Prompt: Restate verbatim the span of lines below between the line with "[354,488,371,499] All ->" and the line with "[56,581,206,597] This simple", including those two lines, and only that span.

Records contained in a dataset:
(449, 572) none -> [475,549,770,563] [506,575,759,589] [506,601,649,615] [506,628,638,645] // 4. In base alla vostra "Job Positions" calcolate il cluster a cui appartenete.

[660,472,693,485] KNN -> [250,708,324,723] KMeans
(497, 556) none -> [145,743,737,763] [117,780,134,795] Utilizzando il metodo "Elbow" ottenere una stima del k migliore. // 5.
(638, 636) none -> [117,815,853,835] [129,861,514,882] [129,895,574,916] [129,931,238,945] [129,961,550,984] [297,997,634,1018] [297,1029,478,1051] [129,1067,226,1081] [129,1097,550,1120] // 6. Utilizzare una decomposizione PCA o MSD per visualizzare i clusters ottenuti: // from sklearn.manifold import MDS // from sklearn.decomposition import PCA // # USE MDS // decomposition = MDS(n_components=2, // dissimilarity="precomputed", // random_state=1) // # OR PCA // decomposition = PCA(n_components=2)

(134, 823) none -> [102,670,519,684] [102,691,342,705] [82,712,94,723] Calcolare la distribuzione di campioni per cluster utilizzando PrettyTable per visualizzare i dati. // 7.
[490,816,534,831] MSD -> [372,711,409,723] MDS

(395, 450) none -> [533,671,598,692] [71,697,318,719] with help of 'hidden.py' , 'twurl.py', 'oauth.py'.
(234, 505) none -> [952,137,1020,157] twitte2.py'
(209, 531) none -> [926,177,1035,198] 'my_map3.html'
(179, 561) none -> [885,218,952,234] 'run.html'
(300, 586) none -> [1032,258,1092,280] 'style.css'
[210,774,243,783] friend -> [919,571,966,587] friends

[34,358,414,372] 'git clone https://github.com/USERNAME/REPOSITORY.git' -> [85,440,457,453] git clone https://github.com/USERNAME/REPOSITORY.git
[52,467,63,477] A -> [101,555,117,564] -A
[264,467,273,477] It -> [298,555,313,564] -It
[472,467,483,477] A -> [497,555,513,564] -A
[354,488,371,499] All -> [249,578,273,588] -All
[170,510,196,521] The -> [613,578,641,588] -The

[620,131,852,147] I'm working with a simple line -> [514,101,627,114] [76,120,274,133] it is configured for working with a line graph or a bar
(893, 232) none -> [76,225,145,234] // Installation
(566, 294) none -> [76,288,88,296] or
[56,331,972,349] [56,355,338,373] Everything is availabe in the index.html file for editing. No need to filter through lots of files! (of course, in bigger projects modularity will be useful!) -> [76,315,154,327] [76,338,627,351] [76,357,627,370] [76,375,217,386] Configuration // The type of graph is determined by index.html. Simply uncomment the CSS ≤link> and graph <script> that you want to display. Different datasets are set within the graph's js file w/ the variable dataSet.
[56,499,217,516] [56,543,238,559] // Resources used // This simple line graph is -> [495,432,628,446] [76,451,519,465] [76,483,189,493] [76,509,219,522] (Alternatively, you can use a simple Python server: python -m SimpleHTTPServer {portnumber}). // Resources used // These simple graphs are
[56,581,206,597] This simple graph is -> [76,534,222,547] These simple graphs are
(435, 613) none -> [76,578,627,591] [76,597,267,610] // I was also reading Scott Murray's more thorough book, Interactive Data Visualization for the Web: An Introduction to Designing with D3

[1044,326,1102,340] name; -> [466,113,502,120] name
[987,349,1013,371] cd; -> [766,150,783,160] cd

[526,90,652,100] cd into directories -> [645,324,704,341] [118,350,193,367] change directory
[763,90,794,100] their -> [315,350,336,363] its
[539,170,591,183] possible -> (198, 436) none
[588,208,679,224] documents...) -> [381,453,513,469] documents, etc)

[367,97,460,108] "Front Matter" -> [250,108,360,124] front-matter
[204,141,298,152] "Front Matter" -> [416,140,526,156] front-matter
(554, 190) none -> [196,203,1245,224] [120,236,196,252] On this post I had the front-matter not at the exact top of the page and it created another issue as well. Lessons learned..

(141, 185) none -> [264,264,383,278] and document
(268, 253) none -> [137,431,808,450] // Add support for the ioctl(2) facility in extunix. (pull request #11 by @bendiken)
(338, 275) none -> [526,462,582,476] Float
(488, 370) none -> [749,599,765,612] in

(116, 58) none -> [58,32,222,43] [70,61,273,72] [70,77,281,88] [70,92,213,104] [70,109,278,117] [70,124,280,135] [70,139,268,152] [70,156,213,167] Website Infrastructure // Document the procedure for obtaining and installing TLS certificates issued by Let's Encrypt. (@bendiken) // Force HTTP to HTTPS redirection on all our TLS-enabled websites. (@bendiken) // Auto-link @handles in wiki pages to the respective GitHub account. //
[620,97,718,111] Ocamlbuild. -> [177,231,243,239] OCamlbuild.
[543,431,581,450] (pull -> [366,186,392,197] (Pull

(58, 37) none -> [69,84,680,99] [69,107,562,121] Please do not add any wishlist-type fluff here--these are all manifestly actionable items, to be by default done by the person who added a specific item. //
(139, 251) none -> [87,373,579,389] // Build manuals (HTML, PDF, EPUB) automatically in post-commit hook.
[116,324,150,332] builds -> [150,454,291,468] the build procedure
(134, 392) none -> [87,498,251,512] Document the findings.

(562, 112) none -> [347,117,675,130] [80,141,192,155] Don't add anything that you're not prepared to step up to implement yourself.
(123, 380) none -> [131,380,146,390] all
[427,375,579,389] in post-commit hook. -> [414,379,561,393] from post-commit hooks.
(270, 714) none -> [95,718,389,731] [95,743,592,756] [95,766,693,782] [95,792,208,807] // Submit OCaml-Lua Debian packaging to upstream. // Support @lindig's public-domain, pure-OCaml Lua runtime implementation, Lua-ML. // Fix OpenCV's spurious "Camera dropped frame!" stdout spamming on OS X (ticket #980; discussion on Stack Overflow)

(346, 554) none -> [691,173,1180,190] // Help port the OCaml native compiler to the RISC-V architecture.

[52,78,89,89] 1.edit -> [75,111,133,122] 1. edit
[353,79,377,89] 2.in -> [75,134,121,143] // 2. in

The completed task:
[354,488,371,499] All -> [249,578,273,588] -All
[170,510,196,521] The -> [613,578,641,588] -The

[620,131,852,147] I'm working with a simple line -> [514,101,627,114] [76,120,274,133] it is configured for working with a line graph or a bar
(893, 232) none -> [76,225,145,234] // Installation
(566, 294) none -> [76,288,88,296] or
[56,331,972,349] [56,355,338,373] Everything is availabe in the index.html file for editing. No need to filter through lots of files! (of course, in bigger projects modularity will be useful!) -> [76,315,154,327] [76,338,627,351] [76,357,627,370] [76,375,217,386] Configuration // The type of graph is determined by index.html. Simply uncomment the CSS ≤link> and graph <script> that you want to display. Different datasets are set within the graph's js file w/ the variable dataSet.
[56,499,217,516] [56,543,238,559] // Resources used // This simple line graph is -> [495,432,628,446] [76,451,519,465] [76,483,189,493] [76,509,219,522] (Alternatively, you can use a simple Python server: python -m SimpleHTTPServer {portnumber}). // Resources used // These simple graphs are
[56,581,206,597] This simple graph is -> [76,534,222,547] These simple graphs are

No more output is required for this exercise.